Written on Monday,
June 27th, 2011
It starts with a box — four sides and negative space between. A tool — a paintbrush, a chisel, a pencil (maybe your own blood if you’re into shock and harming yourself), a typewriter, a mouse. And an idea — a concept of what is needed. A piece of paper, a monitor screen, a cutting board, a viewfinder, a canvas, a block of wood. Creation starts with parameters, a loosely cobbled together framework. Whether you’re trying to write or cook or paint or design, it starts with context – or the “what”, “how” and “why” of creating. As a designer, I feel as if my fellow colleagues are more (self) interested in the how they design and has all but lost the why they design.
It’s fairly obvious that what you create will determine the tools you use. You can’t make a salad with a pencil and you can’t cook a steak with a mouse (well, a rodent, sure, but why would you do that? Why I ask? Why?). The medium used is the expression of the creativity. For a designer in 2011 that tool — though it might start with a pencil to paper — in the end, is almost always a computer.
Fifty years ago design was practiced with (what we think of now as) antiquated tools used to facilitate the vision of the designer. While the craft of design was (and always will be) subjected to the tools, the primary focus of design was why. Why am I using this typeface? Why am I using these linear graphical elements on this specific grid on this paper finish and size? Why am I choosing this text as the most important visual on the page? Why is this text considered less important? Why am I using these colors on these elements? Why am I placing these photos or illustrations in this area, and cropping in, and rotating? The concept and execution are then filtered through the tools at your disposal. Design started with a purpose and an intent (and let’s be honest, a solid foundation on which to defend your visual choices). Not much has changed in theory — the tools have gotten more sophisticated, the process quicker — but have have we lost the art of why? Have we lost the high regard designers of the past had for concept and purpose?
Today it seems we seem very preoccupied, nearly obsessed, with how we design. How are you making this mobile app or web page? Are you using CSS3? Are you using standards compliant HTML5 markup? Is it a responsive design layout?
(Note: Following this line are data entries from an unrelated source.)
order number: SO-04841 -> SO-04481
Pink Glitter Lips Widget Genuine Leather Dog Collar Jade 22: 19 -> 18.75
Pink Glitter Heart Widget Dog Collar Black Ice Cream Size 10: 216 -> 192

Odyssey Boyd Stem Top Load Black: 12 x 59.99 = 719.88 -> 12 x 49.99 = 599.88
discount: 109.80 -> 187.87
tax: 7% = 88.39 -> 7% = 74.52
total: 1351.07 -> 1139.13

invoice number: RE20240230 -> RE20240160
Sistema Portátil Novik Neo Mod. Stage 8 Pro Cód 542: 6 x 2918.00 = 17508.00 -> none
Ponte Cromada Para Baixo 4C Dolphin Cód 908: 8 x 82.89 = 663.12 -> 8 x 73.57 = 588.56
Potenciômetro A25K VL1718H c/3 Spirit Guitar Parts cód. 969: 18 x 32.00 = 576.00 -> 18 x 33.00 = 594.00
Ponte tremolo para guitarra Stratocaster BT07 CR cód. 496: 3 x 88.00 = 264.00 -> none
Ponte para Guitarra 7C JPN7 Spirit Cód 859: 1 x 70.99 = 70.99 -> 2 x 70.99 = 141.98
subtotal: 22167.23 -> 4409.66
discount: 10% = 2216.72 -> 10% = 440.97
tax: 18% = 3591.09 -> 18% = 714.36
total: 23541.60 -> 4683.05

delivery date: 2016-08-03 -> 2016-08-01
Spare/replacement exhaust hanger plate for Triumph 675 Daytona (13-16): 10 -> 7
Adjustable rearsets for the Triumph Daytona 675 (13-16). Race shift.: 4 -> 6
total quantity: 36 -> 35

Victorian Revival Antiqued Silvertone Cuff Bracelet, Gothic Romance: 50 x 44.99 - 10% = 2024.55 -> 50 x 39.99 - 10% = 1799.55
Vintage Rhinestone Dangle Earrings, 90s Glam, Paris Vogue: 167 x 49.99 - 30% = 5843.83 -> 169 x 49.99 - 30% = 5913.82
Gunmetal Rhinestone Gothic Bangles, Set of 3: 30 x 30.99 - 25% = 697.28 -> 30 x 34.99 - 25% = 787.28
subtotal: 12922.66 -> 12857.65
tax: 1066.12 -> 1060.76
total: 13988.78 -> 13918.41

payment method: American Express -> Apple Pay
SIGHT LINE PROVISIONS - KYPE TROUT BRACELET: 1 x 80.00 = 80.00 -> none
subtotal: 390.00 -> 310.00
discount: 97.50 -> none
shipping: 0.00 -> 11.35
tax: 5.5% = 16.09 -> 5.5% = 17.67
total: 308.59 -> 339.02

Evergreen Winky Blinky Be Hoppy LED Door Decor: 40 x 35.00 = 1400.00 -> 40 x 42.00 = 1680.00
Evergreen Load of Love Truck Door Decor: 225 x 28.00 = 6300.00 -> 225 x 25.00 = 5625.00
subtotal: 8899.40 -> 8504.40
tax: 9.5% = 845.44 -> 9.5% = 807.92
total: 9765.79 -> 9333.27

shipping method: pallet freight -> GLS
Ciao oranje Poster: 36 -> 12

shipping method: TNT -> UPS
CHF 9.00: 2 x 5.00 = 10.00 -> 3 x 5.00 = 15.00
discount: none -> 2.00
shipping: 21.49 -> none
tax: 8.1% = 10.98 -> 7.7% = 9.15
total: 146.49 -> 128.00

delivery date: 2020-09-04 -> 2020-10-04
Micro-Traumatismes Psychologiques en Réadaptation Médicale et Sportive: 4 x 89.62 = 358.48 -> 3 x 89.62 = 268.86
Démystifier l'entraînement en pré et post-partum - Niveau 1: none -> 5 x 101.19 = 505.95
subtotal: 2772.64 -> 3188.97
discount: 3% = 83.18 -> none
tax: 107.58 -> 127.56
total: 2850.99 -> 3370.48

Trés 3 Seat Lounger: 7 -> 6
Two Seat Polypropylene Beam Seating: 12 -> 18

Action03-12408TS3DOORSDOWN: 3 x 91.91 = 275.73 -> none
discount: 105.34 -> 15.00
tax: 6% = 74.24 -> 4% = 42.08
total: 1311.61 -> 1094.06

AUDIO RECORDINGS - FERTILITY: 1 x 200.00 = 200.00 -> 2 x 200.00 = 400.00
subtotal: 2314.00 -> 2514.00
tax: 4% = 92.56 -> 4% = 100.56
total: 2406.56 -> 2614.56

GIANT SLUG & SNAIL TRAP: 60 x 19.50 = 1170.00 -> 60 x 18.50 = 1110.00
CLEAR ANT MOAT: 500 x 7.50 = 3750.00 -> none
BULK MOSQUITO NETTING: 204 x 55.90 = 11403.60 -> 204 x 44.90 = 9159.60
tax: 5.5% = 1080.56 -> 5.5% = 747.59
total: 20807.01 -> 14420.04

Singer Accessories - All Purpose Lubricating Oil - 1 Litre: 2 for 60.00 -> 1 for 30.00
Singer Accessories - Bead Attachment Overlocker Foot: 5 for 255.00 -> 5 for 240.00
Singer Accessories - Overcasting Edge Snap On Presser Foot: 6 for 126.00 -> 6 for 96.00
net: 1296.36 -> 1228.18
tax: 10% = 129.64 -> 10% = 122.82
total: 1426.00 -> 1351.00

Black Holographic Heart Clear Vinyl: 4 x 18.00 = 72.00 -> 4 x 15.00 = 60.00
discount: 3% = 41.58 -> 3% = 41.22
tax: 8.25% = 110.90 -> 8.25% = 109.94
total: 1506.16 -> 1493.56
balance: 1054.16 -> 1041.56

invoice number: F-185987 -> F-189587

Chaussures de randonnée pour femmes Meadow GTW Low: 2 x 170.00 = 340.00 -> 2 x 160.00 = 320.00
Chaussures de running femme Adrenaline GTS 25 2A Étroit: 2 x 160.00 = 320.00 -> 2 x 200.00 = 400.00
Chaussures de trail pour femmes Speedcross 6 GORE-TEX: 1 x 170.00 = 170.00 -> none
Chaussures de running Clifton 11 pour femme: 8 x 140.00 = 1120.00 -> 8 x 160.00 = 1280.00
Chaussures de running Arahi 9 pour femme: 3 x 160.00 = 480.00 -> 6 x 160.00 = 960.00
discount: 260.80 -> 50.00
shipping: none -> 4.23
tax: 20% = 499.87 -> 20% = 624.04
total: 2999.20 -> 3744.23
Are you using robust SEO practices? Does your work display correctly in IE (and by default, the answer is no; nothing works in IE)? How are you using the available font-face libraries to create a more print-looking design? What CMS are using to generate and manage your content — is it ExpressionEngine? Or WordPress? Or Django? Or PHPNuke (because you’re still stuck in 1998)? We’re so preoccupied with our tools and technology that we forgot the very “art” of creation. Did Picasso obsess over the many types of brushes and canvases he could use? Did he travel the world giving speeches and panels on why a specific brand and type of brush was the best way to paint? No. He created with what he had to execute the vision and message in his head.
Great design is a rarity; and as much luck and the perfect alignment of client, project, time and collaboration as it is planning and purpose. But great design has purpose. Great design has a message. Great design has thought and execution. Great design isn’t great because it was done with Illustrator or CSS3 or ExpressionEngine. Great design is great because it’s about the why, not the how.